THE ECONOMIST. How generative models could go wrong. A big problem is that they are black boxes. Apr 19th 2023.

FOR EDUCATIONAL AND KNOWLEDGE SHARING PURPOSES ONLY. NOT-FOR-PROFIT. SEE COPYRIGHT DISCLAIMER.

THE ECONOMIST. How generative models could go wrong.

A big problem is that they are black boxes.

Apr 19th 2023.

In 1960 norbert wiener published a prescient essay. In it, the father of cybernetics worried about a world in which “machines learn” and “develop unforeseen strategies at rates that baffle their programmers.” Such strategies, he thought, might involve actions that those programmers did not “really desire” and were instead “merely colourful imitation[s] of it.” Wiener illustrated his point with the German poet Goethe’s fable, “The Sorcerer’s Apprentice”, in which a trainee magician enchants a broom to fetch water to fill his master’s bath. But the trainee is unable to stop the broom when its task is complete. It eventually brings so much water that it floods the room, having lacked the common sense to know when to stop.

The striking progress of modern artificial-intelligence (AI) research has seen Wiener’s fears resurface. In August 2022, AI Impacts, an American research group, published a survey that asked more than 700 machine-learning researchers about their predictions for both progress in ai and the risks the technology might pose. The typical respondent reckoned there was a 5% probability of advanced ai causing an “extremely bad” outcome, such as human extinction (see chart).
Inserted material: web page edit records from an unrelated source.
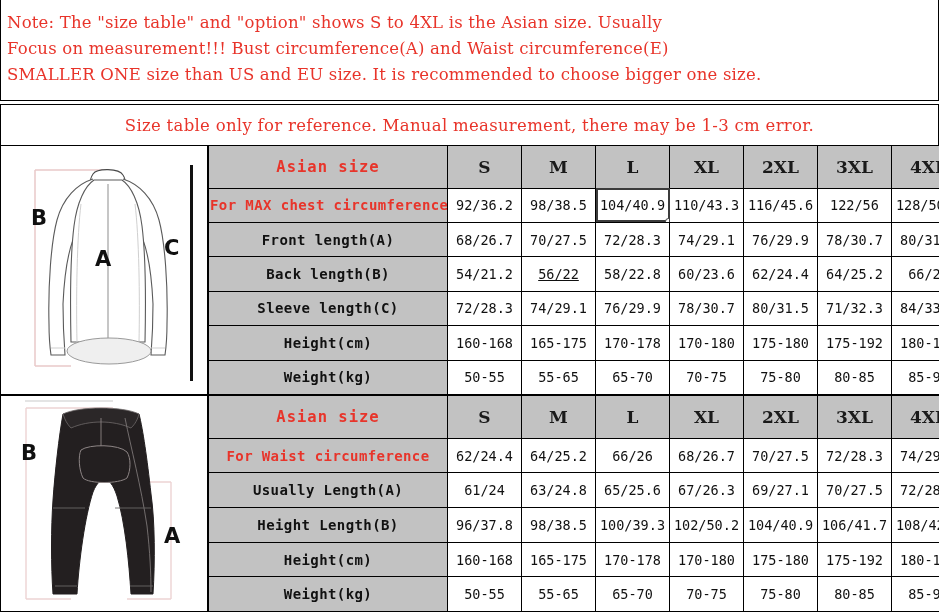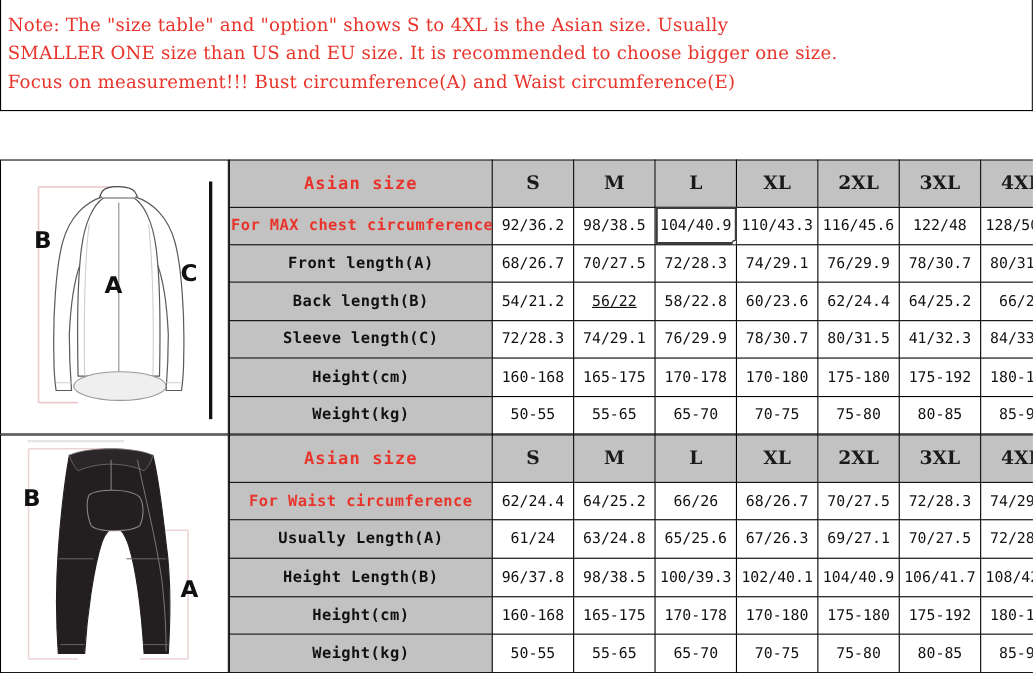--- a/index.html
+++ b/index.html
@@ -164,8 +164,8 @@
 
   <div class="note-block" id="note-1">
     <div class="line">Note: The "size table" and "option" shows S to 4XL is the Asian size. Usually</div>
+    <div class="line">Focus on measurement!!! Bust circumference(A) and Waist circumference(E)</div>
     <div class="line">SMALLER ONE size than US and EU size. It is recommended to choose bigger one size.</div>
-    <div class="line">Focus on measurement!!! Bust circumference(A) and Waist circumference(E)</div>
   </div>
 
 

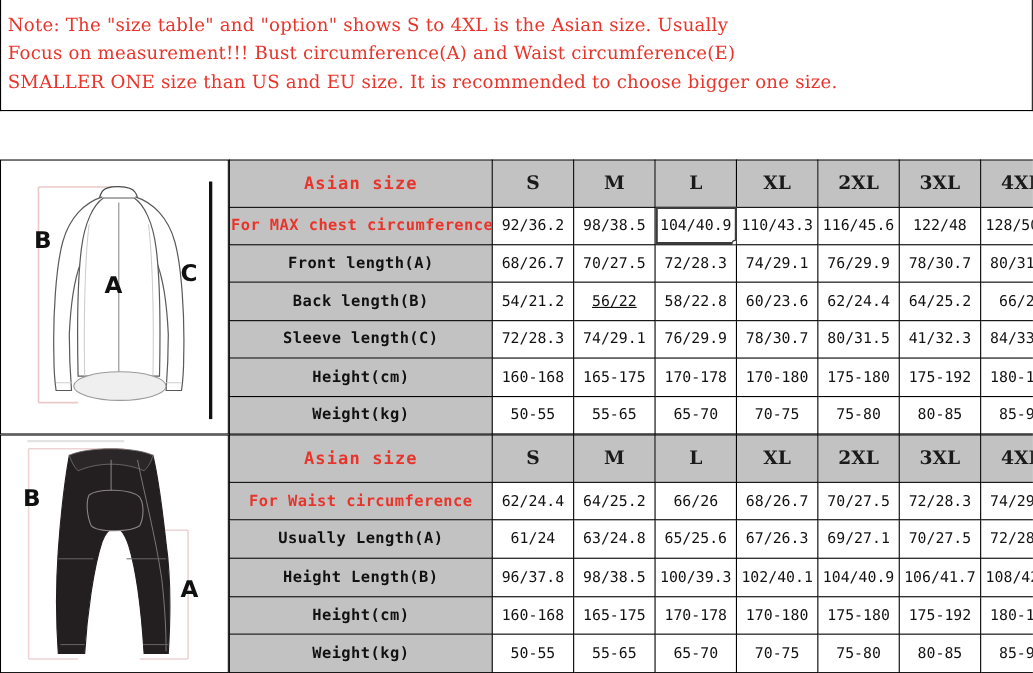--- a/index.html
+++ b/index.html
@@ -168,6 +168,9 @@
     <div class="line">SMALLER ONE size than US and EU size. It is recommended to choose bigger one size.</div>
   </div>
 
+  <div class="note-block" id="note-2">
+    <div class="line">Size table only for reference. Manual measurement, there may be 1-3 cm error.</div>
+  </div>
 
   <div class="body-area">
 

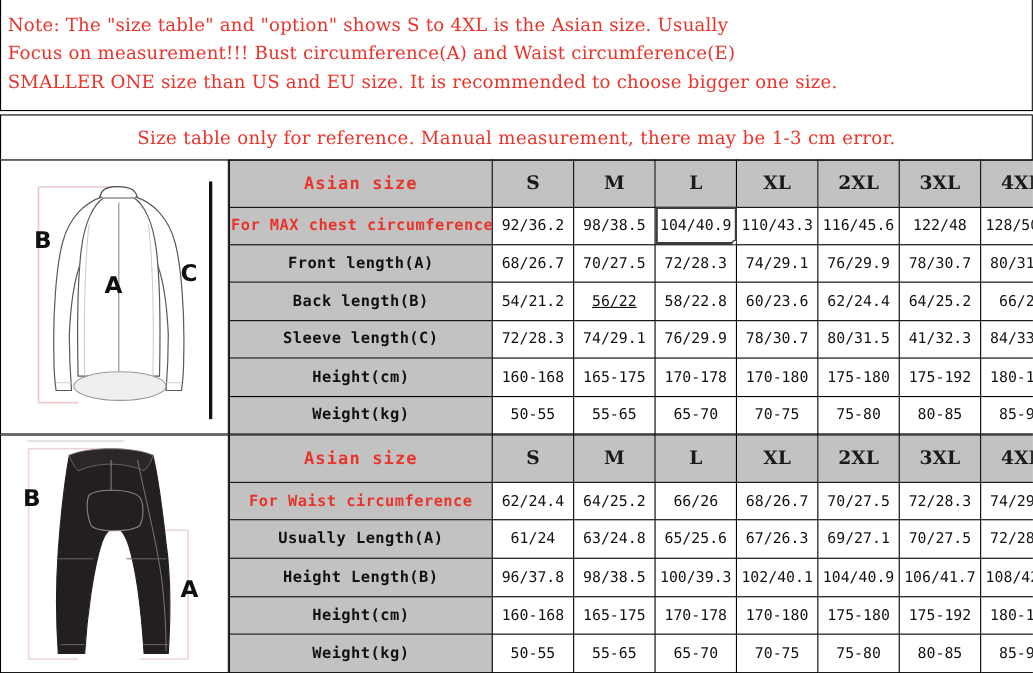--- a/index.html
+++ b/index.html
@@ -258,7 +258,7 @@
               <td class="selected" style="width: 71px;">104/40.9<span class="sel-handle"></span></td>
               <td style="width: 71px; text-align: center;">110/43.3</td>
               <td style="width: 71px;">116/45.6</td>
-              <td style="width: 71px;">122/48</td>
+              <td style="width: 71px;">122/56</td>
               <td style="width: 71px;">128/50.2</td>
             </tr>
             <tr>

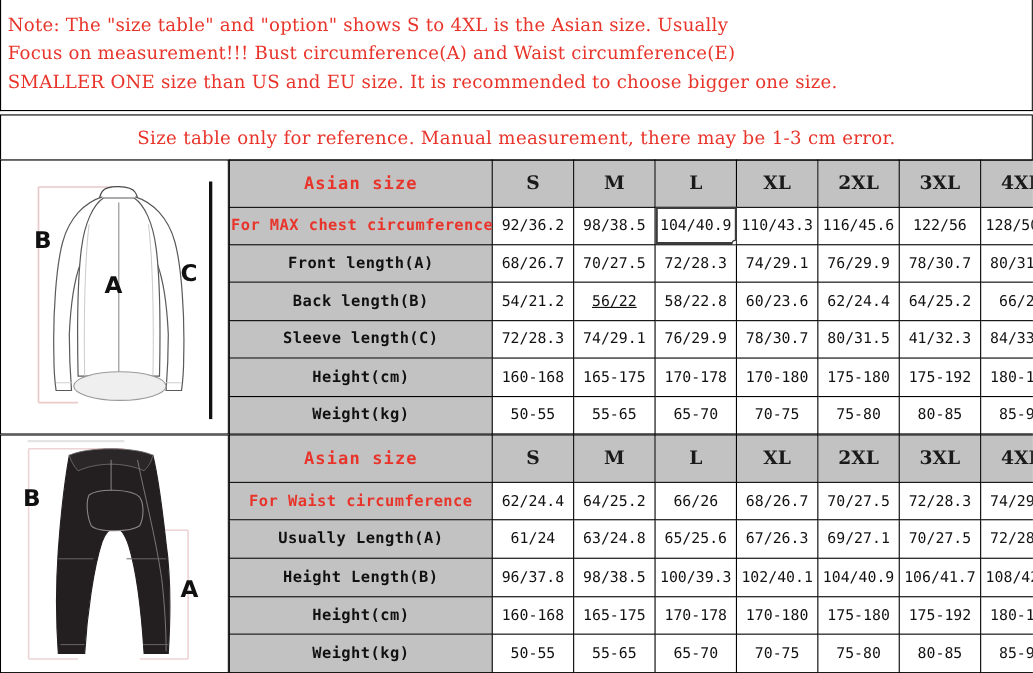--- a/index.html
+++ b/index.html
@@ -288,7 +288,7 @@
               <td style="width: 71px;">76/29.9</td>
               <td style="width: 71px;">78/30.7</td>
               <td style="width: 71px;">80/31.5</td>
-              <td style="width: 71px;">41/32.3</td>
+              <td style="width: 71px;">71/32.3</td>
               <td style="width: 71px;">84/33.1</td>
             </tr>
             <tr>

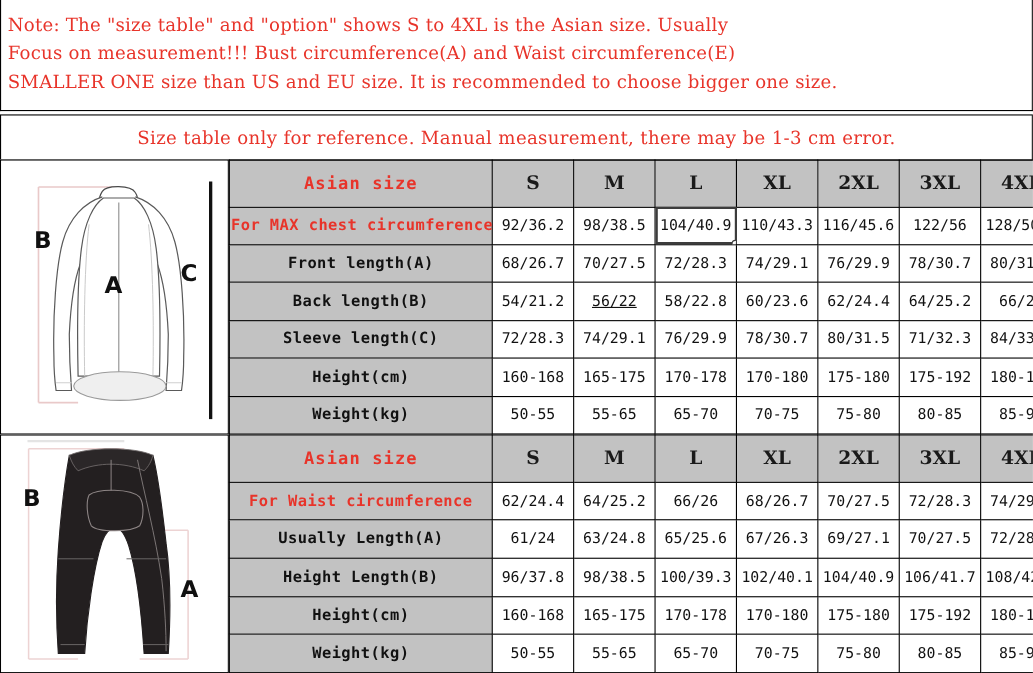--- a/index.html
+++ b/index.html
@@ -353,7 +353,7 @@
               <td style="width: 71px; margin-left: 36px;">96/37.8</td>
               <td style="width: 71px;">98/38.5</td>
               <td style="width: 71px;">100/39.3</td>
-              <td style="width: 71px;">102/40.1</td>
+              <td style="width: 71px;">102/50.2</td>
               <td style="width: 71px;">104/40.9</td>
               <td style="width: 71px;">106/41.7</td>
               <td style="width: 71px;">108/42.5</td>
Fei-Fei Li, an ai luminary at Stanford University, talks of a “civilisational moment” for AI. Asked by an American tv network if ai could wipe out humanity, Geoff Hinton of the University of Toronto, another AI bigwig, replied that it was “not inconceivable”.

There is no shortage of risks to preoccupy people. At the moment, much concern is focused on “large language models” (LLMs) such as ChatGPT, a chatbot developed by Openai, a startup. Such models, trained on enormous piles of text scraped from the internet, can produce human-quality writing and chat knowledgeably about all kinds of topics. As Robert Trager of the Centre for Governance on AI explains, one risk is of such software “making it easier to do lots of things—and thus allowing more people to do them.”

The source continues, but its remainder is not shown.